━━━ Dataset entries ━━━
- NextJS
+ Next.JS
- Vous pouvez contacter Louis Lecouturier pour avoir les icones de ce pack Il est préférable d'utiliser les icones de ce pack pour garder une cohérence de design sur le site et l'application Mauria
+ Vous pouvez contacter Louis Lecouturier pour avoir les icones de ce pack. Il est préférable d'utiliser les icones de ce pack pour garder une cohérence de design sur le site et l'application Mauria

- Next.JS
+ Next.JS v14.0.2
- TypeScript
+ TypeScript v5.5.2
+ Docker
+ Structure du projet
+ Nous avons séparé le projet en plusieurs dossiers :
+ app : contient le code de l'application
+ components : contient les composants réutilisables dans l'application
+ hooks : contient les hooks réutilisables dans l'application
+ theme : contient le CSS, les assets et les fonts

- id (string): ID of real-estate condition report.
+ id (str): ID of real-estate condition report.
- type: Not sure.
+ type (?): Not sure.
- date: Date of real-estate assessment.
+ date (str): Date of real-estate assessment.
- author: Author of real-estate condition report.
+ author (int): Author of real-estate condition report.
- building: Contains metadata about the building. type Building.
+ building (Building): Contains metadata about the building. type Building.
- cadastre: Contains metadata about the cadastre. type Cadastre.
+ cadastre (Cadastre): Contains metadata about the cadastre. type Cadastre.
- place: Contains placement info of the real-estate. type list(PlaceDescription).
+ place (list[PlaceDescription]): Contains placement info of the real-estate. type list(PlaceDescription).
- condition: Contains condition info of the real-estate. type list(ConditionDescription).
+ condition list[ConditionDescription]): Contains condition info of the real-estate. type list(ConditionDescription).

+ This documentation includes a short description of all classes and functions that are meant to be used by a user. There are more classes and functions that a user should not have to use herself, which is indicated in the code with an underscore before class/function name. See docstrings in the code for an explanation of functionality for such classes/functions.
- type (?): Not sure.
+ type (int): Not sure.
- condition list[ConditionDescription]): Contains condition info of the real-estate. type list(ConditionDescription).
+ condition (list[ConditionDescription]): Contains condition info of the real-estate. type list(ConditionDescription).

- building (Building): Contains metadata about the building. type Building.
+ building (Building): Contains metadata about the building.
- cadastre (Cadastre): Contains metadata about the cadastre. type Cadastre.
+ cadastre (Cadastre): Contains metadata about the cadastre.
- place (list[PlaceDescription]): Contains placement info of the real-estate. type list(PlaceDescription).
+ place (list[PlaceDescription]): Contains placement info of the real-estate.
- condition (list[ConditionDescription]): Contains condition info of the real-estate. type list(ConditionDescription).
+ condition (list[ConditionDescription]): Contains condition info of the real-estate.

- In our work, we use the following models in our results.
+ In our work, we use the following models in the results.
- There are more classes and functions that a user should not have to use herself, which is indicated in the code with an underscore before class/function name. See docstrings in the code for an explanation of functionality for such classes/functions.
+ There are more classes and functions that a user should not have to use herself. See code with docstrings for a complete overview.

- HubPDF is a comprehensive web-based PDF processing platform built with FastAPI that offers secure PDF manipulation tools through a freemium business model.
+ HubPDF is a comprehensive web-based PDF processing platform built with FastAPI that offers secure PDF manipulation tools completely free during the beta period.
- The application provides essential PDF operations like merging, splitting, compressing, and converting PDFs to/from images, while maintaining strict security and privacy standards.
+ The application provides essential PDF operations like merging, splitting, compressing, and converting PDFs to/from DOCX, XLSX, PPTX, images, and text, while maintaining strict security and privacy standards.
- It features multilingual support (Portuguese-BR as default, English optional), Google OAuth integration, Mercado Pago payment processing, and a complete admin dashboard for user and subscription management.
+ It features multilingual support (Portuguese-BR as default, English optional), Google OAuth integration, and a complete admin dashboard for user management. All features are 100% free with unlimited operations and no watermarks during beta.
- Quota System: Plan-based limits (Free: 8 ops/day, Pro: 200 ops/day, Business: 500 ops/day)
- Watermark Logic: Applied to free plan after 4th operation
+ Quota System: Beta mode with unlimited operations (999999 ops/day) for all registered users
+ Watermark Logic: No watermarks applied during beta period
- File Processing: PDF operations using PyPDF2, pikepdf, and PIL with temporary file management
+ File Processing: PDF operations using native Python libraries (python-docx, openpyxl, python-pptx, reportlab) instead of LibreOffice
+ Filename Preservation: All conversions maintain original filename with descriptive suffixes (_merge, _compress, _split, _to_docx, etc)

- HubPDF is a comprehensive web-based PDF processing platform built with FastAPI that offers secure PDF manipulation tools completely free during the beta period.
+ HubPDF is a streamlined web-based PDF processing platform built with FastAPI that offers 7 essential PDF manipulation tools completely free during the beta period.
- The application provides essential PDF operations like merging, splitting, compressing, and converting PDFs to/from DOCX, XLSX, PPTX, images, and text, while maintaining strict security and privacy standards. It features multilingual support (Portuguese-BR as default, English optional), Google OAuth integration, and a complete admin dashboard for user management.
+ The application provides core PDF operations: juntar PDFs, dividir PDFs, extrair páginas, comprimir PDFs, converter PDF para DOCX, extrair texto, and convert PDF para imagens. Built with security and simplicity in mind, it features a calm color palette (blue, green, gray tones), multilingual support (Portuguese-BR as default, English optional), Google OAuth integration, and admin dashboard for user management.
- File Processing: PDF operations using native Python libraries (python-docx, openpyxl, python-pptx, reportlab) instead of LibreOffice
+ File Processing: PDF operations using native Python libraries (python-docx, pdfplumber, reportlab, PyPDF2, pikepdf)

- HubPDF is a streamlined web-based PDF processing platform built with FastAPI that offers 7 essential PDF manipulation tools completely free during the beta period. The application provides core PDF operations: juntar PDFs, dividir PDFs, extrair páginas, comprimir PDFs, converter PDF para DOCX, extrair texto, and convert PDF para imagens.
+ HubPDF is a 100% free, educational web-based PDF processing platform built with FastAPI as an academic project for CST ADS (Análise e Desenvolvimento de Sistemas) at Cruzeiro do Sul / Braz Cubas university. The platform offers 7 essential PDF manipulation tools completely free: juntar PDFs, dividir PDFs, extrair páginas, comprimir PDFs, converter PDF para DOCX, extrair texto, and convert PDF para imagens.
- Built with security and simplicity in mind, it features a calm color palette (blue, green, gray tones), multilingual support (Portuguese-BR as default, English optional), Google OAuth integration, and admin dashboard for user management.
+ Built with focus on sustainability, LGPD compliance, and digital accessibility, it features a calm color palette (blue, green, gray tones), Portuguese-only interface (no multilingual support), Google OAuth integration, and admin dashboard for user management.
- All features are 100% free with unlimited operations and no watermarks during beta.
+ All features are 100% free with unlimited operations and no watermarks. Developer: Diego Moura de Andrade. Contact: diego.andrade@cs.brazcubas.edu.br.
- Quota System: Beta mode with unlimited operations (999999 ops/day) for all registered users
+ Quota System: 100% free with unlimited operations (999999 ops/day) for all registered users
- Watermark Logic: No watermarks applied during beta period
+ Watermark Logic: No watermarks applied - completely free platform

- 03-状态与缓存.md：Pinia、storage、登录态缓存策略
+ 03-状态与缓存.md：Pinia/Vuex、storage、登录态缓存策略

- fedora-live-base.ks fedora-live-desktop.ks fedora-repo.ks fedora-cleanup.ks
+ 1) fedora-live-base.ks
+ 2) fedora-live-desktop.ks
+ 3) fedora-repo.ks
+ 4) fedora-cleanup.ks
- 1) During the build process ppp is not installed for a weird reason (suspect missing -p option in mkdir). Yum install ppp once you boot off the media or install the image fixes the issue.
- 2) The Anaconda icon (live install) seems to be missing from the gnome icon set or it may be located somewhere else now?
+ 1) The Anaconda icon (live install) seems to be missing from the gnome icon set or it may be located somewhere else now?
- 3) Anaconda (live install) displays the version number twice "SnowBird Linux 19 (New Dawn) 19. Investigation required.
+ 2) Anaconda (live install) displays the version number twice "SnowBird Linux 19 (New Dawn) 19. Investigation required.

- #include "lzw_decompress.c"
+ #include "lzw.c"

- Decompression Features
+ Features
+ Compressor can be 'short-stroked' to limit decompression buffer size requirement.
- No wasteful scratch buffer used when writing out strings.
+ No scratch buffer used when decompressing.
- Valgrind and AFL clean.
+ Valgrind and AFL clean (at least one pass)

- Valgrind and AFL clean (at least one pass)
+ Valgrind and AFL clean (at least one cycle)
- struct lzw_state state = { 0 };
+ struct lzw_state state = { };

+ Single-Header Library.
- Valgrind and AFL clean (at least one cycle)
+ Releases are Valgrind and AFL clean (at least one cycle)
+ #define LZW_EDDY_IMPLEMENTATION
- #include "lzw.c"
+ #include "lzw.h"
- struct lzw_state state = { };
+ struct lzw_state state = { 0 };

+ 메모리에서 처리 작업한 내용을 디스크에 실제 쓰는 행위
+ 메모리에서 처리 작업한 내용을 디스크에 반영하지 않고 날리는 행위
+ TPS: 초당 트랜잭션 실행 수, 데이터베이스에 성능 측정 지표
━━━
Problem description: Retype the records above, but only those lines that fall between the line containing "(int): Not sure." and the line containing "a complete overview.", with both of those lines included, exactly as written.

Answer below:
+ type (int): Not sure.
- condition list[ConditionDescription]): Contains condition info of the real-estate. type list(ConditionDescription).
+ condition (list[ConditionDescription]): Contains condition info of the real-estate. type list(ConditionDescription).

- building (Building): Contains metadata about the building. type Building.
+ building (Building): Contains metadata about the building.
- cadastre (Cadastre): Contains metadata about the cadastre. type Cadastre.
+ cadastre (Cadastre): Contains metadata about the cadastre.
- place (list[PlaceDescription]): Contains placement info of the real-estate. type list(PlaceDescription).
+ place (list[PlaceDescription]): Contains placement info of the real-estate.
- condition (list[ConditionDescription]): Contains condition info of the real-estate. type list(ConditionDescription).
+ condition (list[ConditionDescription]): Contains condition info of the real-estate.

- In our work, we use the following models in our results.
+ In our work, we use the following models in the results.
- There are more classes and functions that a user should not have to use herself, which is indicated in the code with an underscore before class/function name. See docstrings in the code for an explanation of functionality for such classes/functions.
+ There are more classes and functions that a user should not have to use herself. See code with docstrings for a complete overview.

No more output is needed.